== Input data ==
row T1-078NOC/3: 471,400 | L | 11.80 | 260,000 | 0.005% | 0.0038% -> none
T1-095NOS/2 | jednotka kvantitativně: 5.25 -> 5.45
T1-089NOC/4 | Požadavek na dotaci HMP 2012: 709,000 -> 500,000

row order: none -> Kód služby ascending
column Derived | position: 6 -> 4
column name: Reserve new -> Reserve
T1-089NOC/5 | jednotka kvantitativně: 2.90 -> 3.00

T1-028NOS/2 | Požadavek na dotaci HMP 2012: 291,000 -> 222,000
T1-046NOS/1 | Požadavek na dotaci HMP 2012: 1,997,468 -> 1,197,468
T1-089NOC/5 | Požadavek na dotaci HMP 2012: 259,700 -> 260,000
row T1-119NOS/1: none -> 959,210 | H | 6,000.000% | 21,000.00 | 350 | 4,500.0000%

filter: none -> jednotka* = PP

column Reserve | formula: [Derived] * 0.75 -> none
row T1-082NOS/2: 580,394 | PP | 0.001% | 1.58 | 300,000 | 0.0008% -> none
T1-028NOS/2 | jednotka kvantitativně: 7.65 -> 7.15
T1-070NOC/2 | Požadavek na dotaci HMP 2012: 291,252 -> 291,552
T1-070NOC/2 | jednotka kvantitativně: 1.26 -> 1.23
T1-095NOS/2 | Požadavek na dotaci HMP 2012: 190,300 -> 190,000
===
== Input data ==
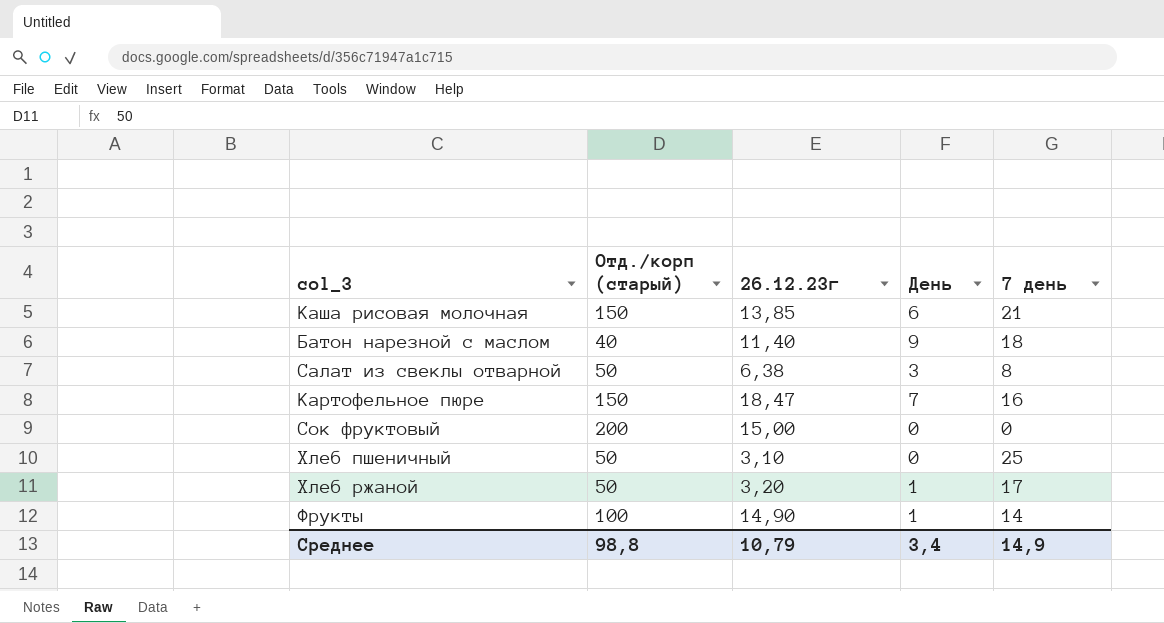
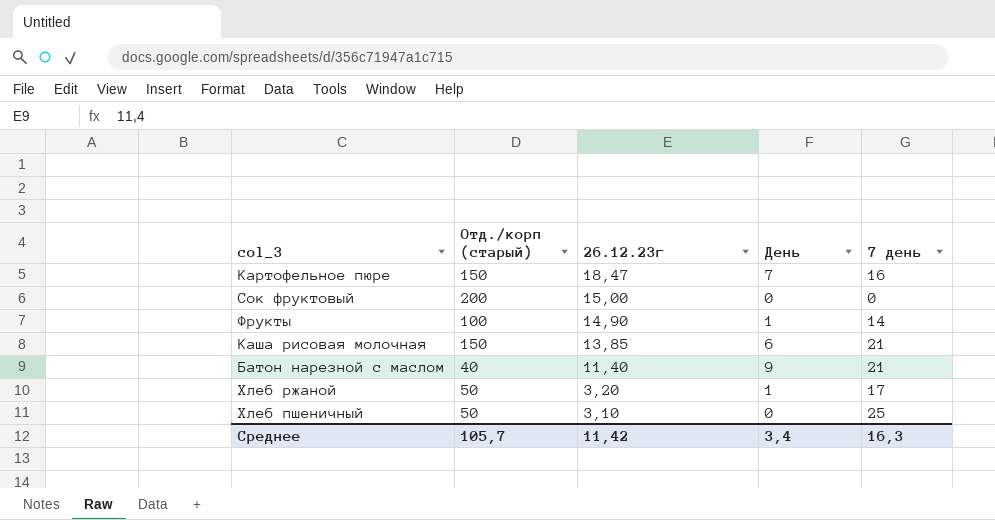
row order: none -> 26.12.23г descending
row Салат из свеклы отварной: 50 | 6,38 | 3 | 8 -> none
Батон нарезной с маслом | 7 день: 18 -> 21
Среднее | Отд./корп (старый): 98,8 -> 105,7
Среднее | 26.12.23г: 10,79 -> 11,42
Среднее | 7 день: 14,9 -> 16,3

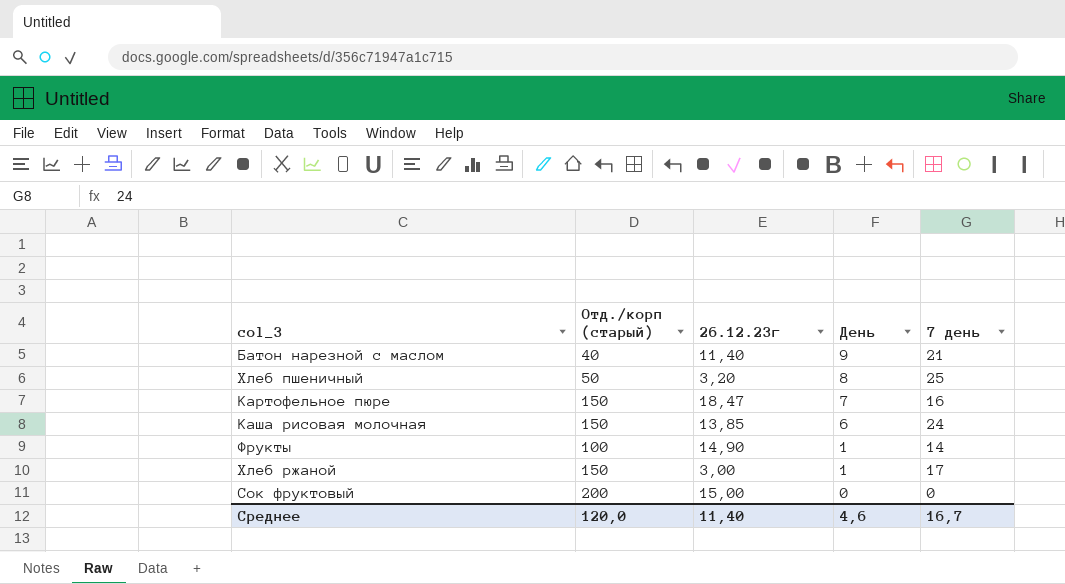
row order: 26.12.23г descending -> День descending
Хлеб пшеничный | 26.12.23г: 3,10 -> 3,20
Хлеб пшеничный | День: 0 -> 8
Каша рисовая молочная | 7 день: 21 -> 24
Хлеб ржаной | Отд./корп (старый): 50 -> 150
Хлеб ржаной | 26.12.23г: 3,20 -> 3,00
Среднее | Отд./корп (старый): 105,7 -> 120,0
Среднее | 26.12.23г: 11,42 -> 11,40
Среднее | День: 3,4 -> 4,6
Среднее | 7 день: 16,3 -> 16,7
===
== Input data ==
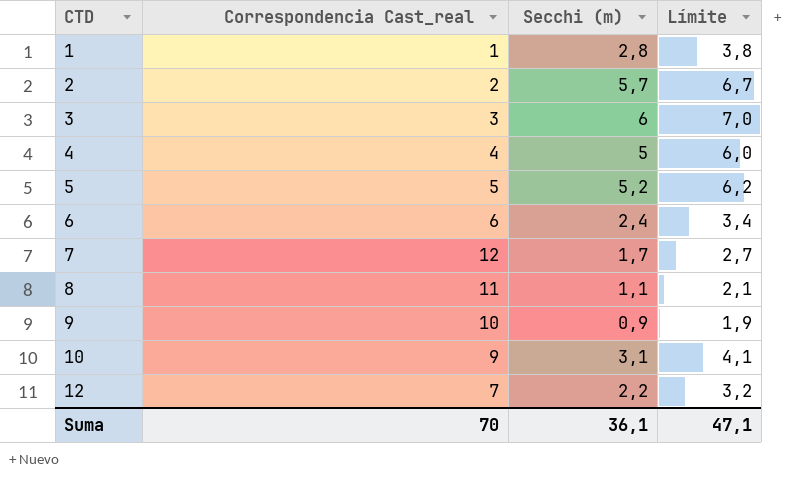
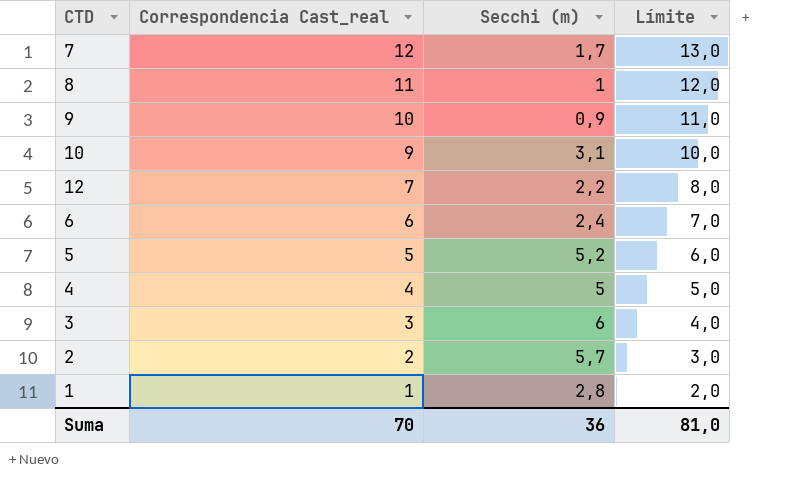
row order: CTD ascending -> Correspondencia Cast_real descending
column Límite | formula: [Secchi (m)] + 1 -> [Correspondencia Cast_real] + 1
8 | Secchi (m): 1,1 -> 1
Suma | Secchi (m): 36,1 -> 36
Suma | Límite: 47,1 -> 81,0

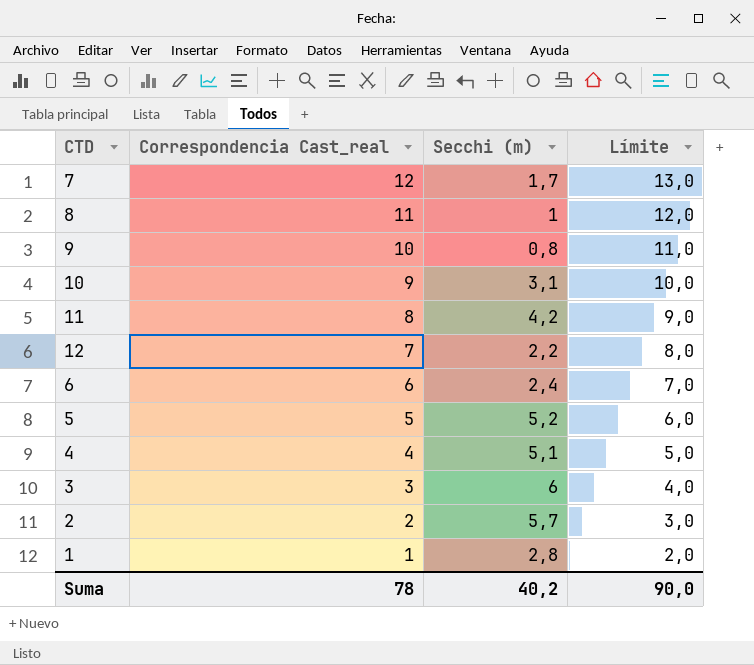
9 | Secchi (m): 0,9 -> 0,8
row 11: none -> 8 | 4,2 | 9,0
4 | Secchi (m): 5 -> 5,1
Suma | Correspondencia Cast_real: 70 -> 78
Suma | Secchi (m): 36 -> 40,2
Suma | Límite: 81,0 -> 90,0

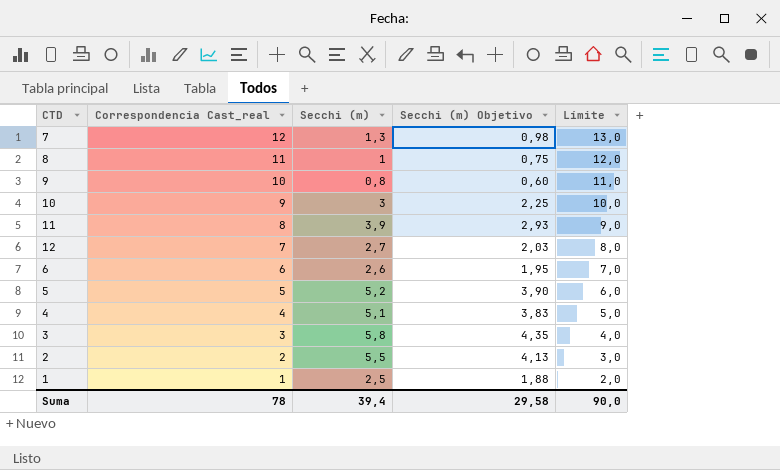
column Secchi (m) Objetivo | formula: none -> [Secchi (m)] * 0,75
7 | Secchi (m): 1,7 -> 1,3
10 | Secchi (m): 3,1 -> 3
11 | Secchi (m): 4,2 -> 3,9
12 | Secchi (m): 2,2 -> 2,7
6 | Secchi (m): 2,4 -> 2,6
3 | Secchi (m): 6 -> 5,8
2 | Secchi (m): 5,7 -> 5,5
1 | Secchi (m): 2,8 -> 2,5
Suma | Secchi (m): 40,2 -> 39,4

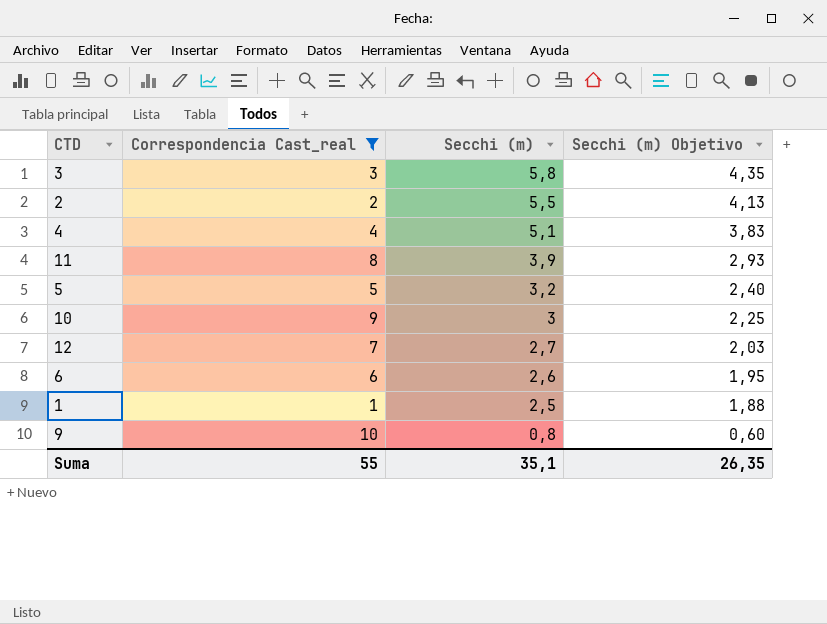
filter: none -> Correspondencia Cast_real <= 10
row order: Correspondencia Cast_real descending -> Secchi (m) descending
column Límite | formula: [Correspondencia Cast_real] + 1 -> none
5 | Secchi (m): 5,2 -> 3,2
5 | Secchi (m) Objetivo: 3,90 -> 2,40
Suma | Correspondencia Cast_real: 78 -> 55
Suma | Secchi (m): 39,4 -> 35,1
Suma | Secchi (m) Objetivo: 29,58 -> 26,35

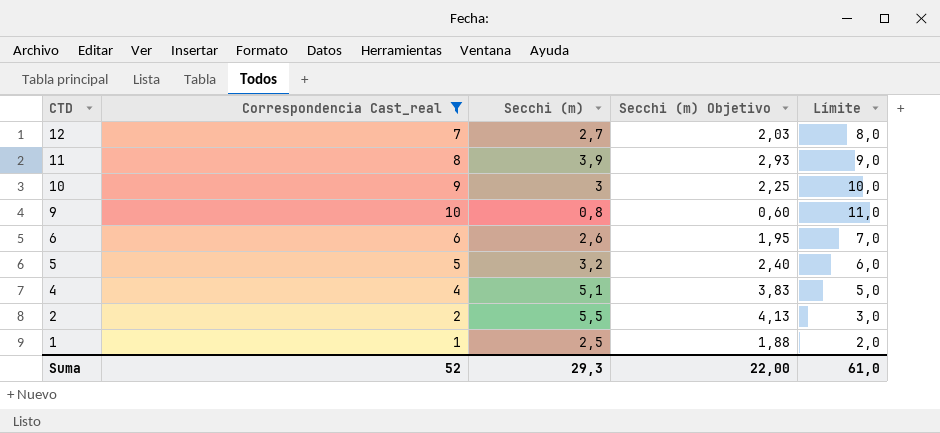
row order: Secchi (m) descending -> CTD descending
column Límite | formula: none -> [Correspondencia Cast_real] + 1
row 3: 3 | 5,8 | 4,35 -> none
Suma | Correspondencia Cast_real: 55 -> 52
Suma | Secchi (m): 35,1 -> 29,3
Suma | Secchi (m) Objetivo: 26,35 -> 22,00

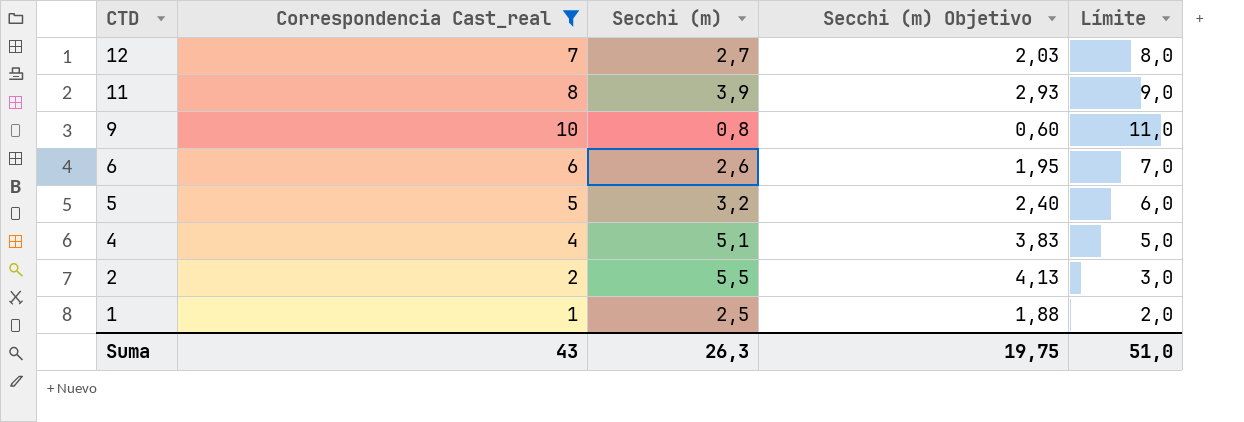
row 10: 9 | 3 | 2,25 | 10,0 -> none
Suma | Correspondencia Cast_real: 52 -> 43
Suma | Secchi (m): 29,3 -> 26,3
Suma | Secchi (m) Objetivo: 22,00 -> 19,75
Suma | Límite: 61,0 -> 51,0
===
▶ **What the task asks**
Using the entries above, transcribe every line from the line containing "Suma | Secchi (m): 40,2 -> 39,4" through the line containing "Suma | Correspondencia Cast_real: 78 -> 55". Do not copy pictures.

▶ **Solution**
Suma | Secchi (m): 40,2 -> 39,4

filter: none -> Correspondencia Cast_real <= 10
row order: Correspondencia Cast_real descending -> Secchi (m) descending
column Límite | formula: [Correspondencia Cast_real] + 1 -> none
5 | Secchi (m): 5,2 -> 3,2
5 | Secchi (m) Objetivo: 3,90 -> 2,40
Suma | Correspondencia Cast_real: 78 -> 55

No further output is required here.